Больше Нина не заговаривала о рисовании, хотя часто приходила на набережную, куда по вечерам выходил на променад чуть ли не весь город, и смотрела, как рисует Ляля, местная сумасшедшая.

Ляле было лет тридцать пять. Одинокая старая дева. Она зарабатывала тем, что рисовала портреты не очень трезвых туристов или детей – девочек в коронах, мальчиков в рыцарских доспехах. Ляля зарабатывала мало, портреты делала откровенно халтурно, но других знакомых художников, у которых можно было бы часами стоять за спиной, у Нины не было.

Не в сезон Ляля выходила на свое привычное место и рисовала море. Нина стояла рядом и чуть не умирала от восторга. Лялины пейзажи не шли ни в какое сравнение с ее принцессами в коронах – они были потрясающими.

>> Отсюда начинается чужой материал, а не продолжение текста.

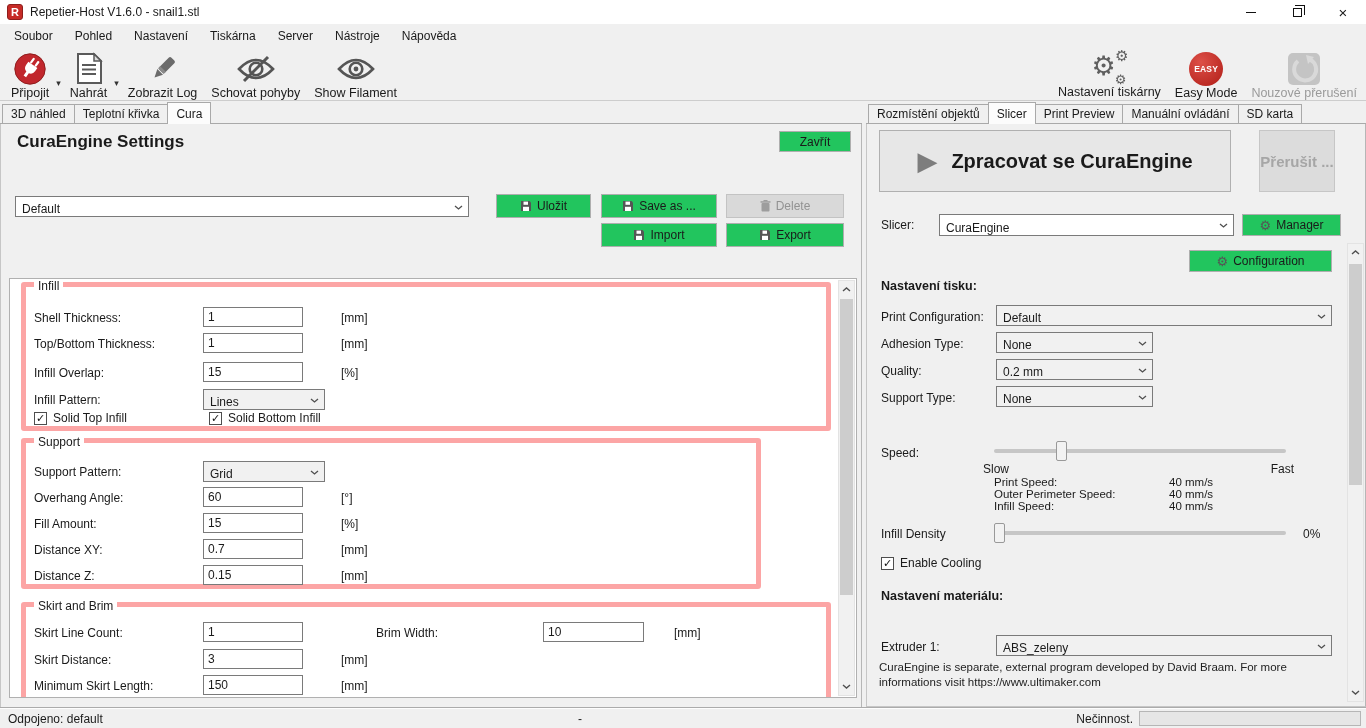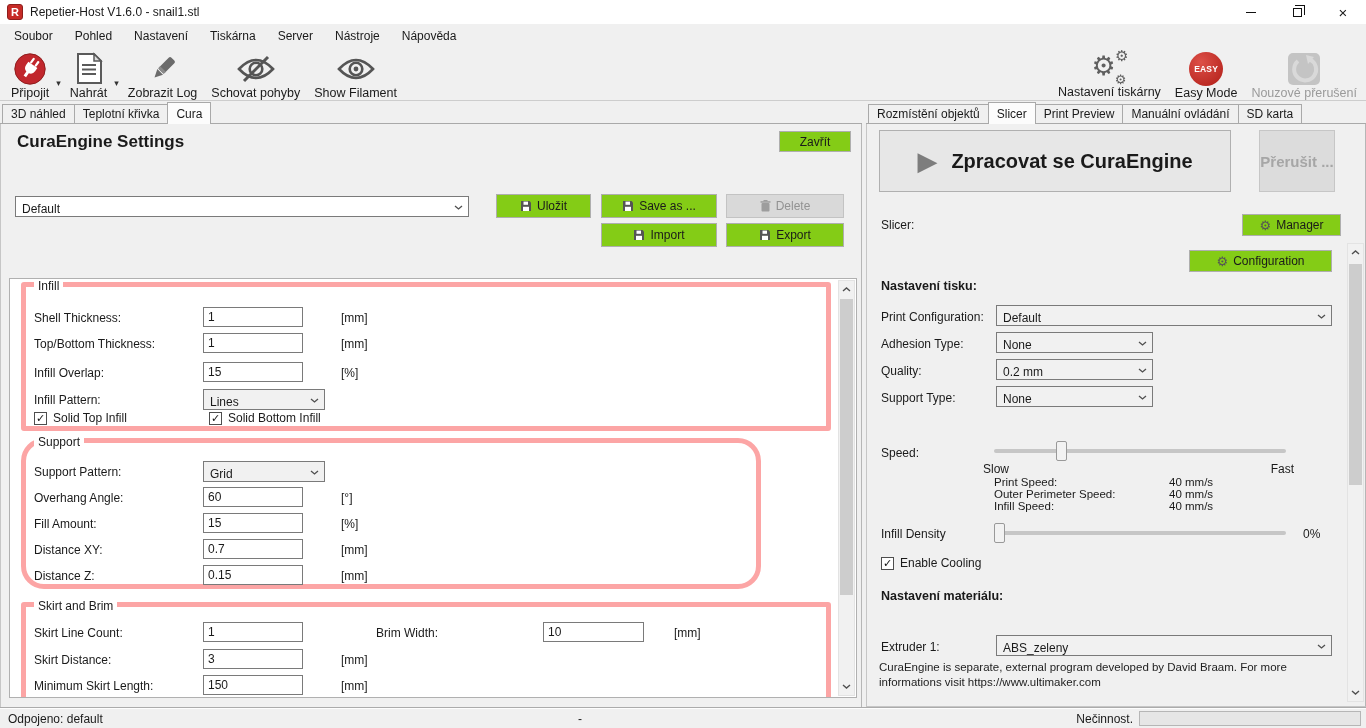--- a/index.html
+++ b/index.html
@@ -45,7 +45,7 @@
   .right-panel { position:absolute; top:124px; left:866px; width:500px; height:583px; background:#f0f0f0; border-left:1px solid #c6c6c6; border-right:1px solid #b6b6b6; border-bottom:1px solid #c6c6c6; }
   .cura-title { position:absolute; left:16px; top:8px; font-size:17px; font-weight:bold; }
   
-  .btn { position:absolute; background:#84cc16; border:1px solid #aeaeae; display:flex; align-items:center; justify-content:center; gap:5px; font-size:12px; white-space:nowrap; }
+  .btn { position:absolute; background:#22c55e; border:1px solid #aeaeae; display:flex; align-items:center; justify-content:center; gap:5px; font-size:12px; white-space:nowrap; }
   .btn.disabled { background:#d9d9d9; border-color:#c3c3c3; color:#929292; }
   
   .combo { position:absolute; border:1px solid #7a7a7a; background:#f1f1f1; display:flex; align-items:flex-end; padding:0 18px 0 6px; font-size:12px; height:21px; overflow:hidden; white-space:nowrap; }

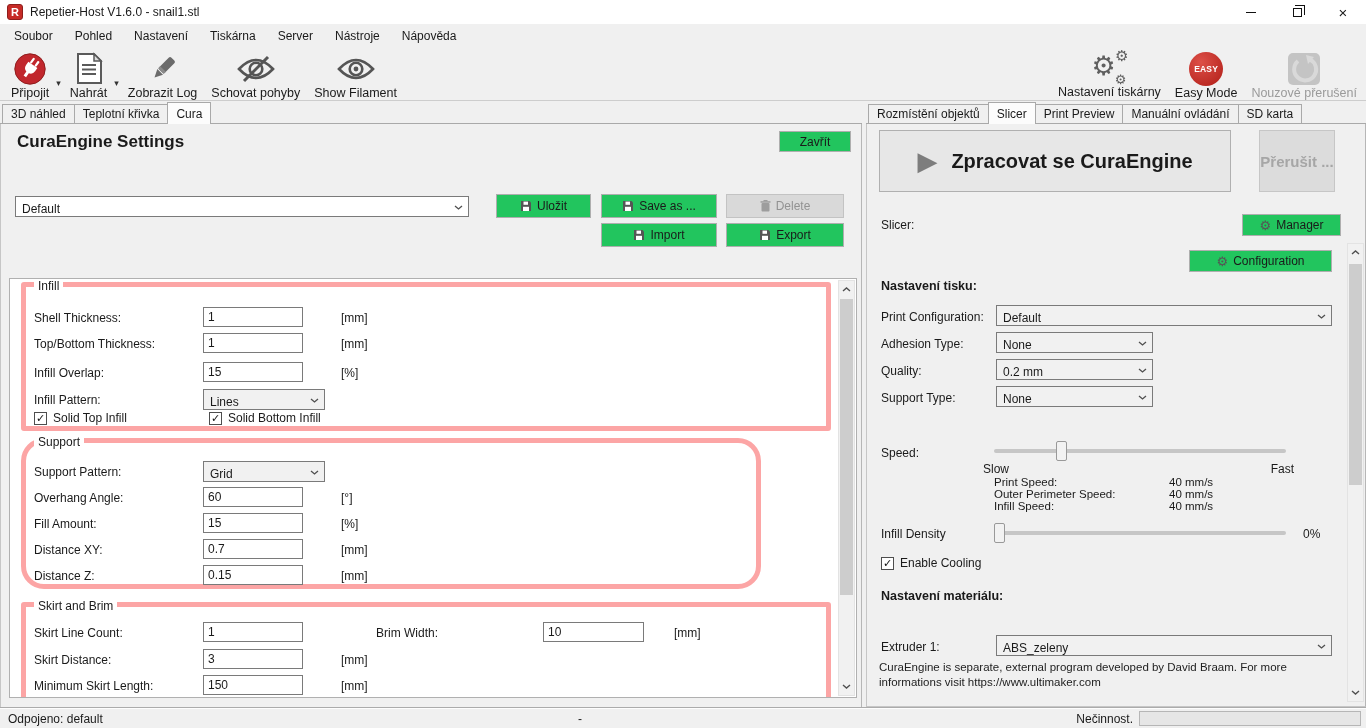--- a/index.html
+++ b/index.html
@@ -371,6 +371,14 @@
   </div>
 
   <span class="flabel" style="left:14px; top:94px;">Slicer:</span>
+  <div class="combo white" style="left:72px; top:90px; width:295px; height:22px;">
+    <span>CuraEngine</span>
+    <span class="chev">
+        <svg width="9" height="5">
+          <polyline points="1,1 4.5,4 8,1" fill="none" stroke="#505050" stroke-width="1.3"></polyline>
+        </svg>
+      </span>
+  </div>
   <div class="btn" style="left:375px; top:90px; width:99px; height:22px;">
     <span style="font-size:13px; color:#555;">⚙</span>
     <span>Manager</span>

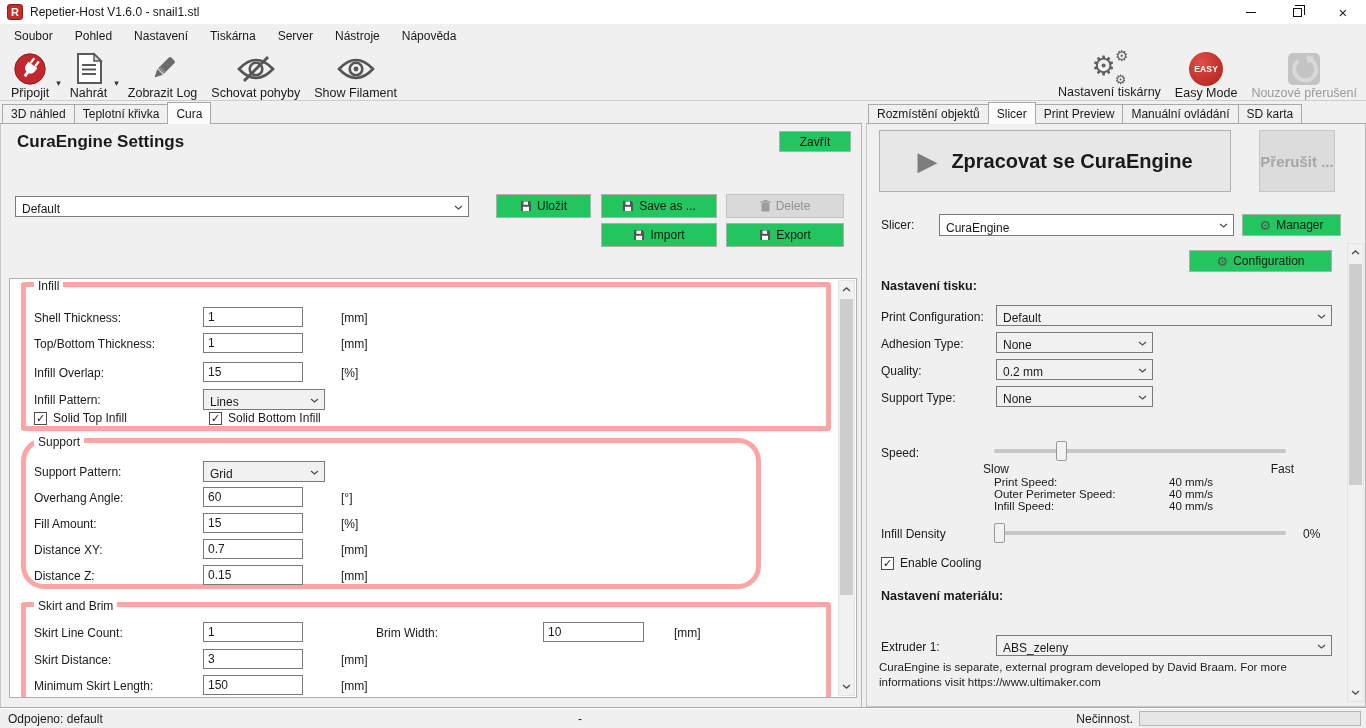--- a/index.html
+++ b/index.html
@@ -297,7 +297,7 @@
       </div>
     </div>
 
-    <div class="groupbox" style="left:11px; top:159px; width:740px; height:151px;border-radius:23px;">
+    <div class="groupbox" style="left:11px; top:159px; width:740px; height:151px;">
       <span class="gb-title">Support</span>
       <span class="flabel" style="left:8px; top:22px;">Support Pattern:</span>
       <div class="combo" style="left:177px; top:18px; width:122px;">

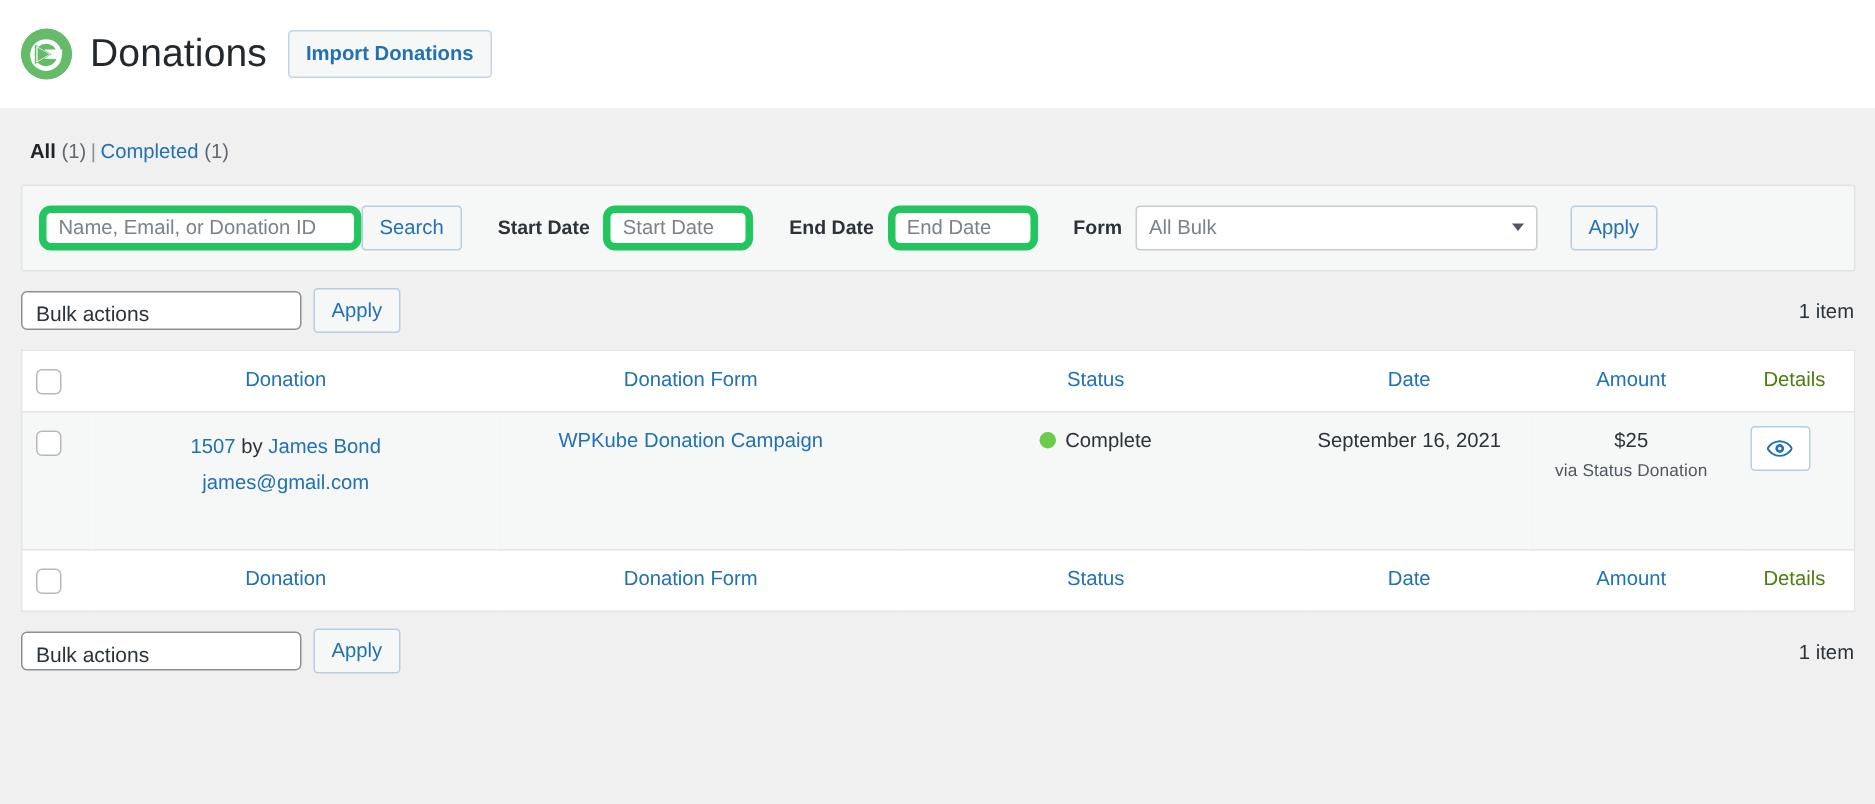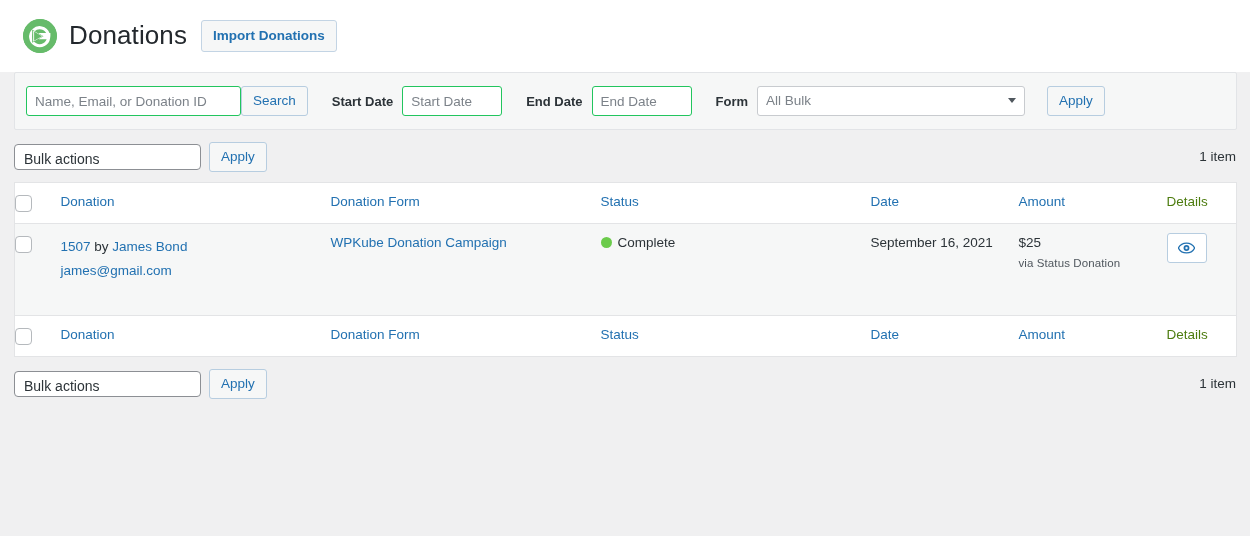--- a/index.html
+++ b/index.html
@@ -17,7 +17,7 @@
     height: 72px;
     display: flex;
     align-items: center;
-    padding: 0 0 0 23px;
+    padding: 0 0 0 14px;
   }
   .logo {
     width: 34px; height: 34px;

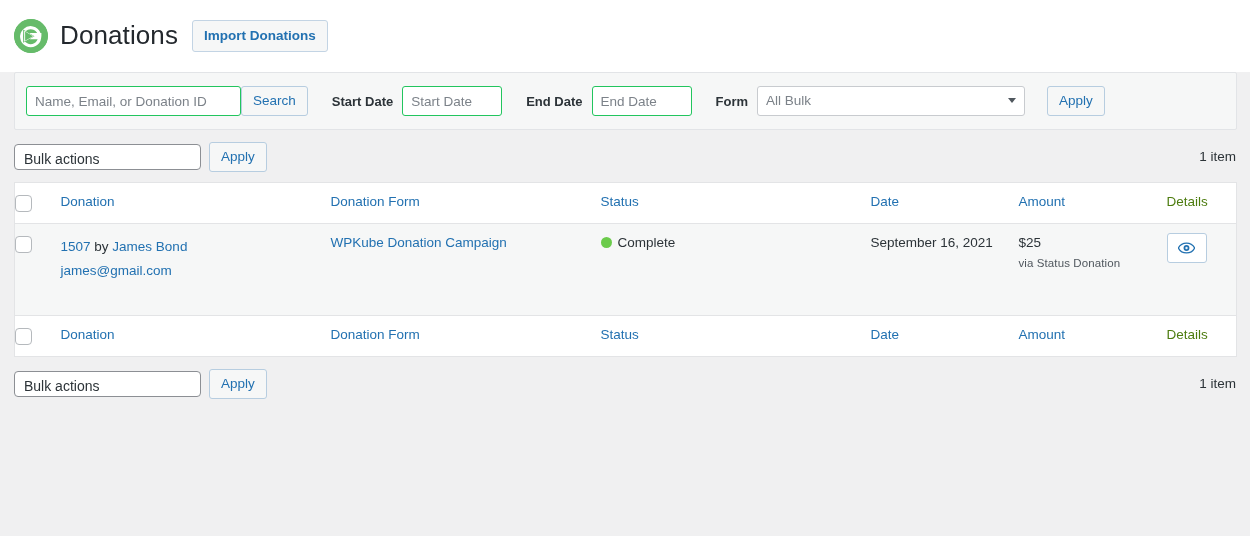--- a/index.html
+++ b/index.html
@@ -262,6 +262,9 @@
 
 <div class="body-wrap">
 
+  <div class="views">
+    <a class="current"><span>All</span></a><span>&nbsp;</span><span class="count">(1)</span><span class="sep">|</span><a><span>Completed</span></a><span>&nbsp;</span><span class="count">(1)</span>
+  </div>
 
   <div class="filter-panel">
     <input id="search-input" class="txt-input" type="text" placeholder="Name, Email, or Donation ID" style="">

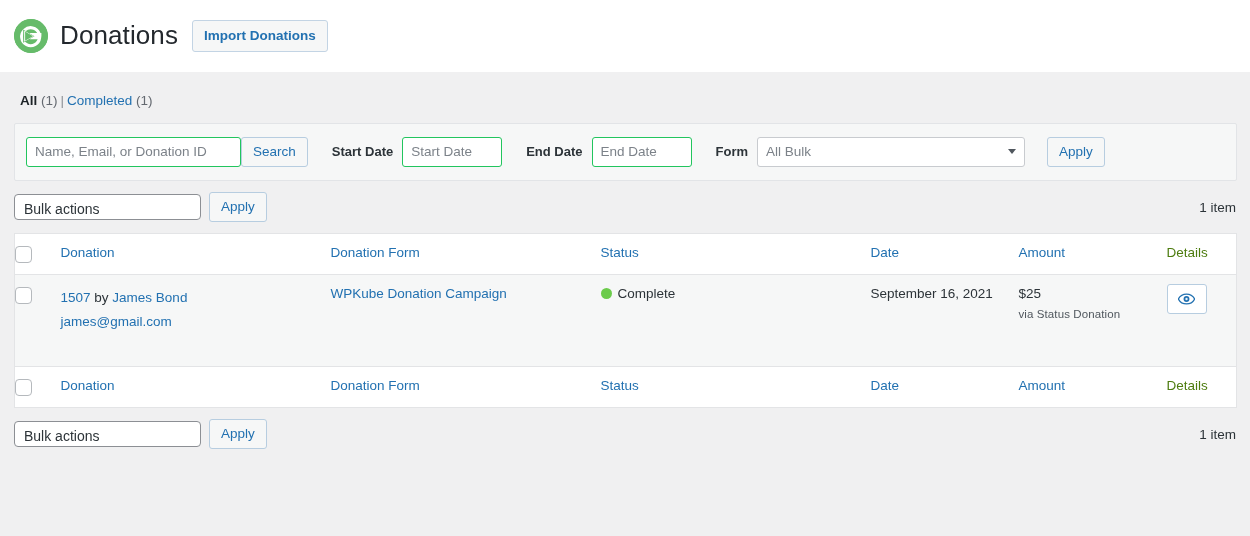--- a/index.html
+++ b/index.html
@@ -84,8 +84,8 @@
   }
   .txt-input {
     height: 30px;
-    border: 1px solid #22c55e;
-    border-radius: 3px;
+    border: 5px solid #22c55e;
+    border-radius: 8px;
     background: #fff;
     font-size: 13.5px;
     color: #2c3338;

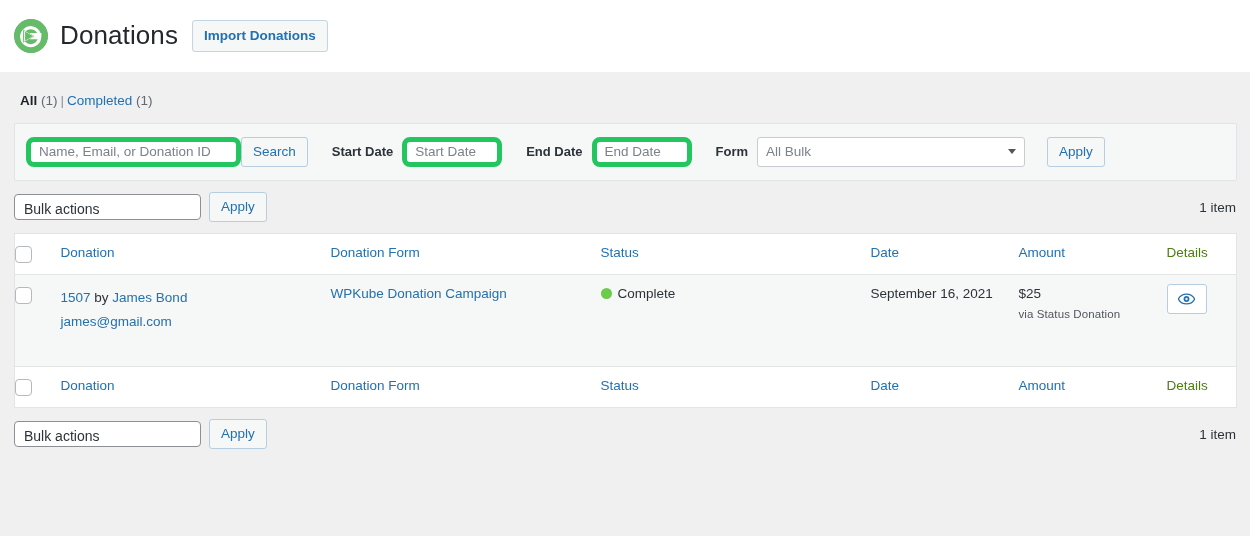--- a/index.html
+++ b/index.html
@@ -179,7 +179,7 @@
     table-layout: fixed;
   }
   table.wp-list th, table.wp-list td {
-    text-align: left;
+    text-align: center;
     vertical-align: top;
     font-size: 13.5px;
     padding: 11px 10px 11px 0;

Иногда Ляля набиралась смелости и вывешивала свои пейзажи на продажу. Их никто не покупал, она страдала и часто плакала. Собственно, поэтому ее и сочли сумасшедшей – она плакала, и когда рисовала доспехи и короны. Детям было все равно, даже любопытно – сидит взрослая тетя, рисует и плачет, а родители старались быстрее забрать рисунок, заплатить и уйти.